Recorded data:

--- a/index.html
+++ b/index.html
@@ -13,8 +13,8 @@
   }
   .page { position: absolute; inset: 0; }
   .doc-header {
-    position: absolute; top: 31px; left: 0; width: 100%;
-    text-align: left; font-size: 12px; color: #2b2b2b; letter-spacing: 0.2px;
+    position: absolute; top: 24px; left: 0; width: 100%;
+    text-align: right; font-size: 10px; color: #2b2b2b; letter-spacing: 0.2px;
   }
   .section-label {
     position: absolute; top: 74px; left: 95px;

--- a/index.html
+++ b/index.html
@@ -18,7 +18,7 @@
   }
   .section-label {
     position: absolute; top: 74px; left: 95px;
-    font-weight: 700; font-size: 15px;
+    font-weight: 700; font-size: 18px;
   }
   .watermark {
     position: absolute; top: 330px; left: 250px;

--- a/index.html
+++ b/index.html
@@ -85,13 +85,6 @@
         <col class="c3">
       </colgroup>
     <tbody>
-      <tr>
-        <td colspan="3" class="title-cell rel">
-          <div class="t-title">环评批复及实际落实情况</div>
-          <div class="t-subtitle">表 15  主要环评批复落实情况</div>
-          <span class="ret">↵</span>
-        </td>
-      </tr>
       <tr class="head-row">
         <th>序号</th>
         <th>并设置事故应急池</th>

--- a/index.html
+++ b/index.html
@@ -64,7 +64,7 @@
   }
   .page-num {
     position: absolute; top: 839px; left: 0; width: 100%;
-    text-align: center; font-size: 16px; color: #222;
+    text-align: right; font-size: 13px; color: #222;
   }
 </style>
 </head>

==

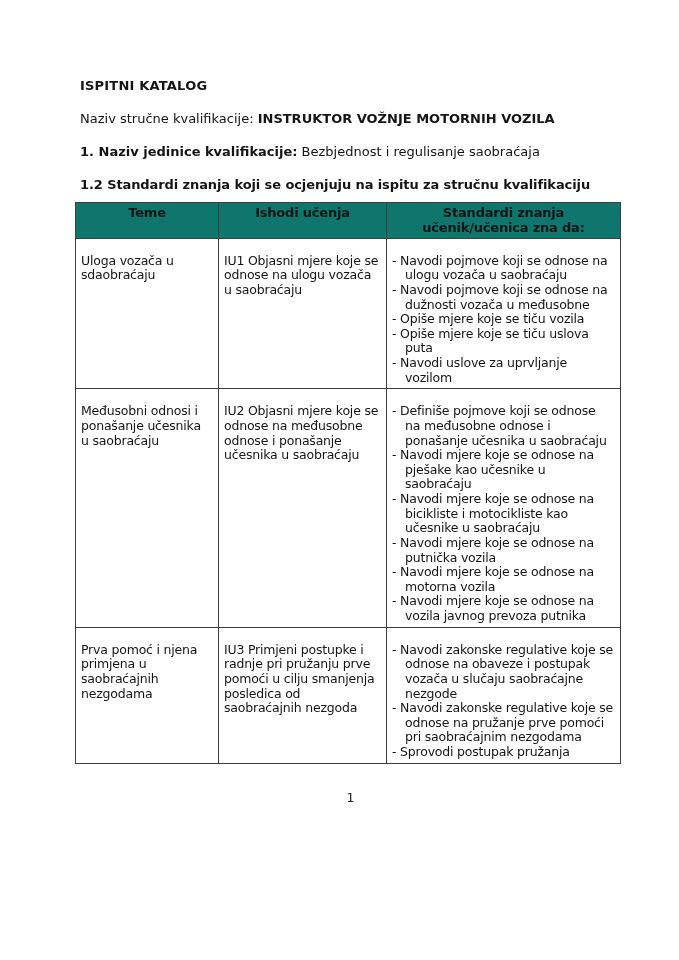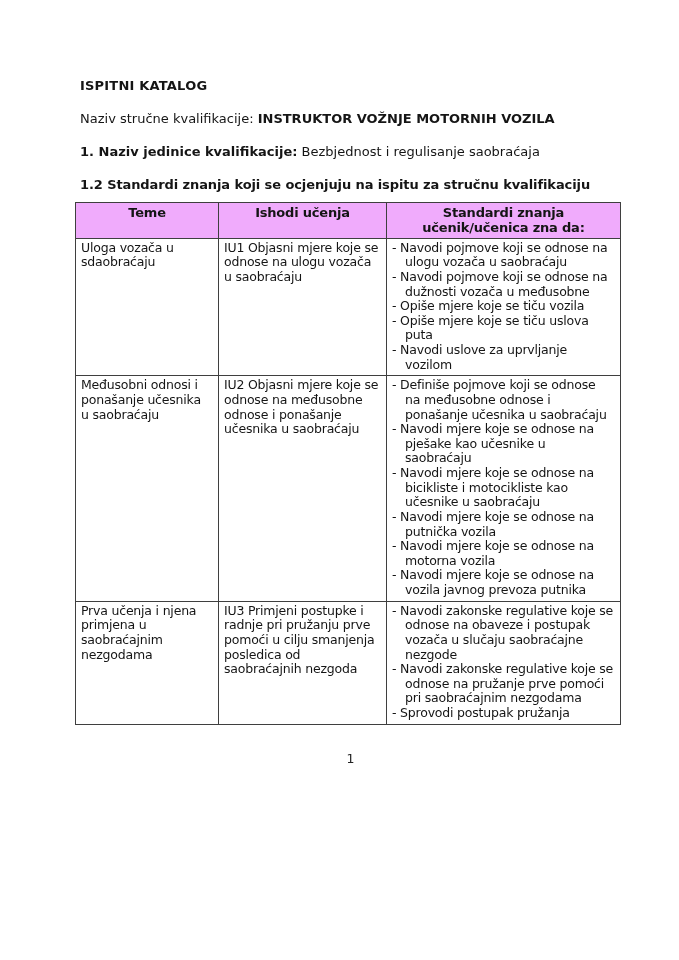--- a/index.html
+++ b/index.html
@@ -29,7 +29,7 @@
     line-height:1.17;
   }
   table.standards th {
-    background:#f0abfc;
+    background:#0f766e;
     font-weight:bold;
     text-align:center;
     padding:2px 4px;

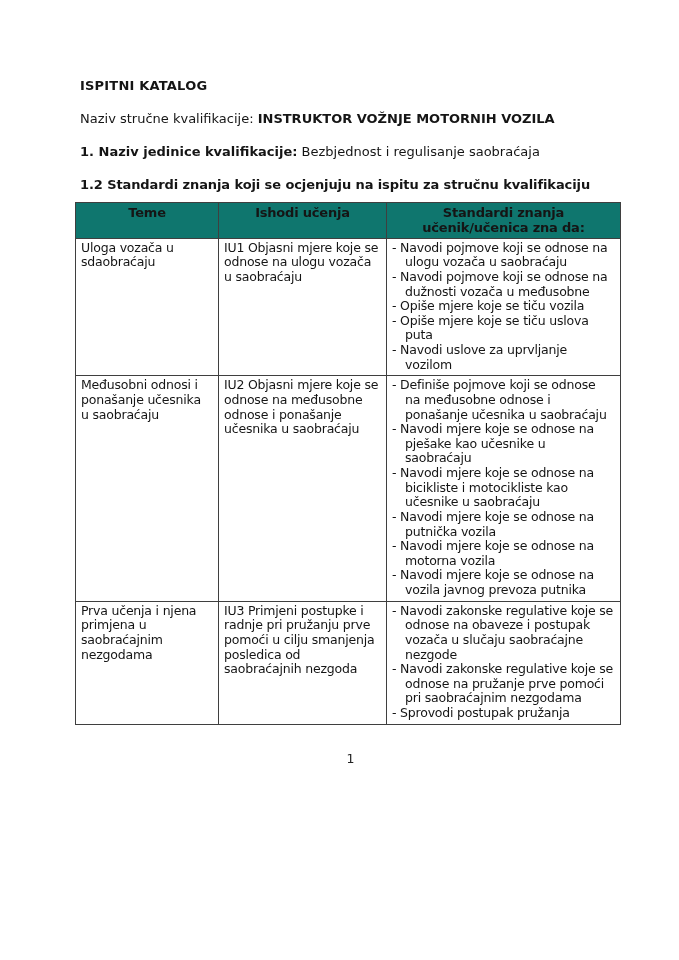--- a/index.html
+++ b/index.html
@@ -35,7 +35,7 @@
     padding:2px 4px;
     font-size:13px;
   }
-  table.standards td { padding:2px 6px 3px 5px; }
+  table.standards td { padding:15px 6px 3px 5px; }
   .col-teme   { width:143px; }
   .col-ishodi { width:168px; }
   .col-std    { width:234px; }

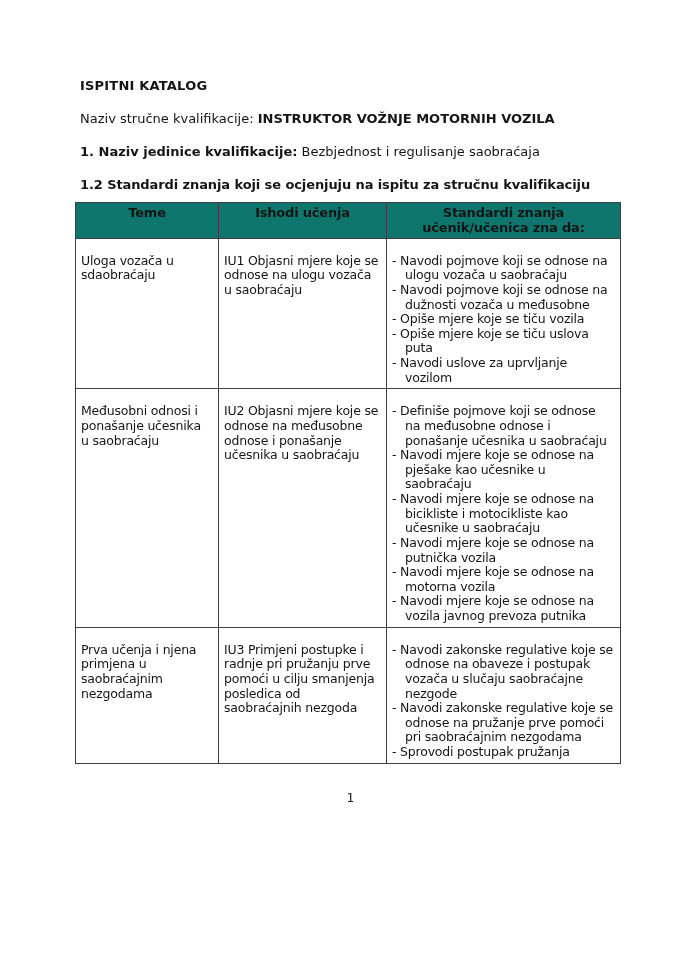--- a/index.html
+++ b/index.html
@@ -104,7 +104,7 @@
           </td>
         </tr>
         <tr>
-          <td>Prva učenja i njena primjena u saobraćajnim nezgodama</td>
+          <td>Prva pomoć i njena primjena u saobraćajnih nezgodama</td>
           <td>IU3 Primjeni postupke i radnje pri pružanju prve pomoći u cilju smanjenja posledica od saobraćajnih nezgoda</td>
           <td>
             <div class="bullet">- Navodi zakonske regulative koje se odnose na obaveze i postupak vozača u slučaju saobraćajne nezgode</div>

Your objective:
Using the records above, select and copy every line that has the word "page".

Finished task:
   .page { position: absolute; inset: 0; }
   .page-num {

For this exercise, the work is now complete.